WebmasterWorld Senior Member 10+ Year Member



wow, thanks everyone!

I'll check out all those suggestions and see if I understand. :)

RichD

4:17 pm on Dec 17, 2003 (gmt 0)

10+ Year Member



This is a PHP/MySQL query I used to do a similar thing. The client gave the code to someone else, so I may as well share it here.

"select *,IF(field_name='".$search."',1,0)+IF(field_name like '".$search."%',1,0)+IF(field_name like '%".$search."',1,0)+IF(field_name like '%".$search."%',1,0) as score from table_name where field_name like '%".$search."%' or substring(soundex(field_name),1,4)=substring(soundex('".$search."'),1,4) order by score DESC,field_name"
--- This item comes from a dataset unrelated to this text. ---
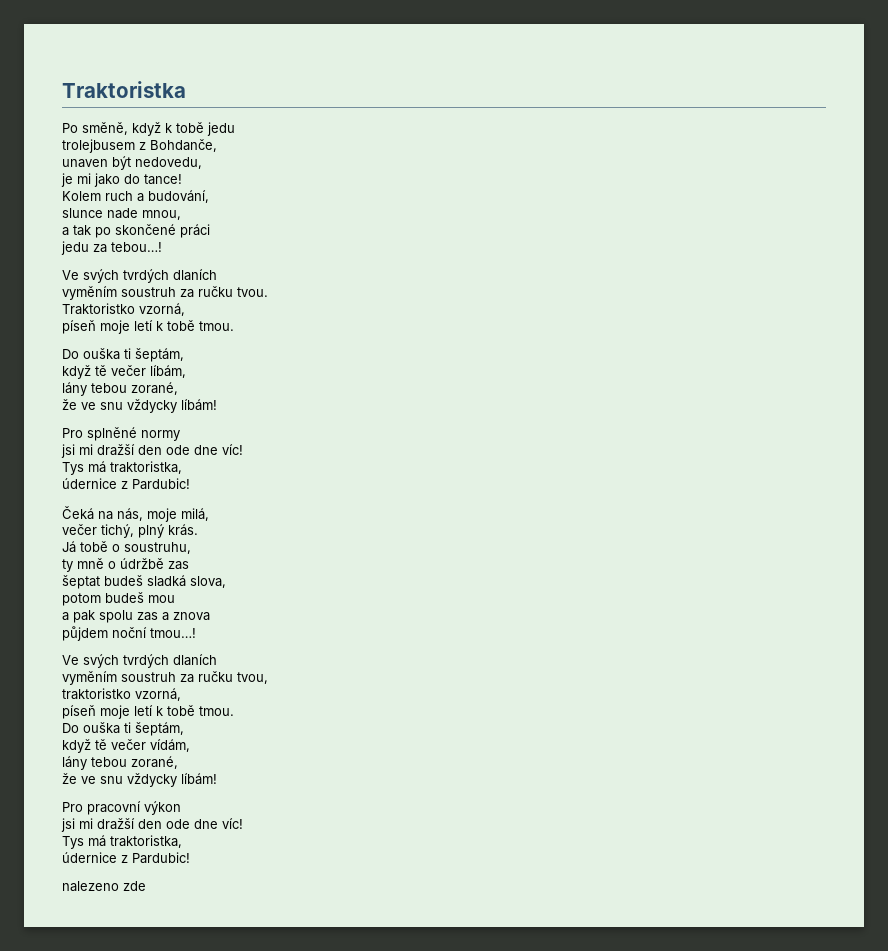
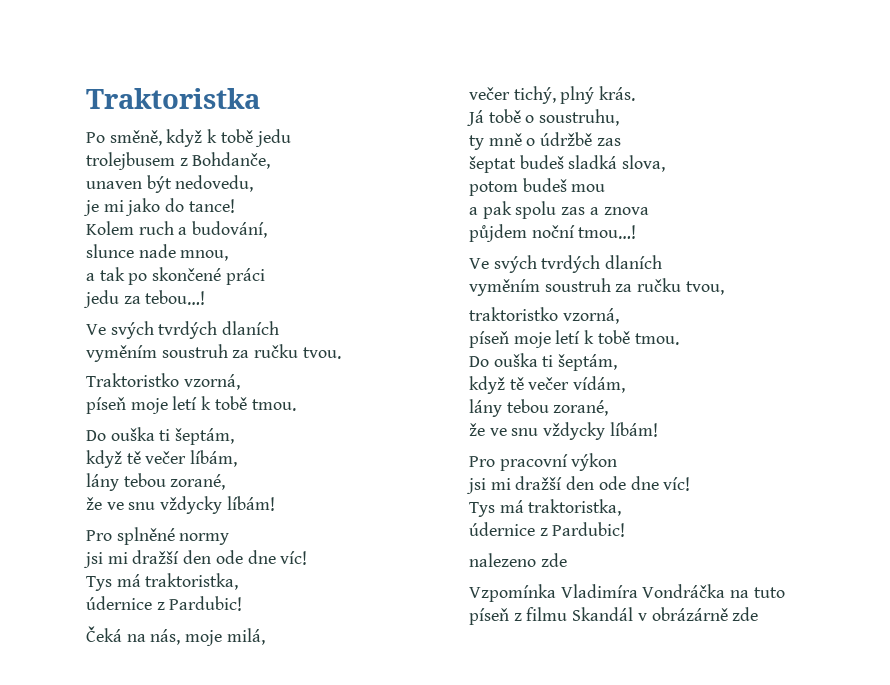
+ Vzpomínka Vladimíra Vondráčka na tuto píseň z filmu Skandál v obrázárně zde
Putting this into some form of english: -
Select all records from table_name where field_name contains, or sounds like, $search.
If field_name = $search add 1 to 'score'
If field_name ends in $search add 1 to 'score'
If field_name begins with $search add 1 to 'score'
If field_name contains $search add 1 to 'score'
Sort the results in score order

If you searched for 'widget' and the table contained 'widget', 'blue widget', 'widget balls', 'green widget balls', 'widjet', 'turkey'

Then the results would be:-
widget - score=4
blue widget - score=2
widget balls - score=2
green widget balls - score=1
widjet - score=0

I found this worked out quite well. Hope it helps.

louponne

6:22 pm on Dec 17, 2003 (gmt 0)

WebmasterWorld Senior Member 10+ Year Member



Thanks, RichD, but actually in my situation, if the user searches for "widjet", I want to return results with "widget" in them!

louponne

7:43 pm on Dec 17, 2003 (gmt 0)

WebmasterWorld Senior Member 10+ Year Member



whew, well after poring over all of that, I still have a question. If I do one of these on a table with thousands of records, will it get totally bogged down on the web?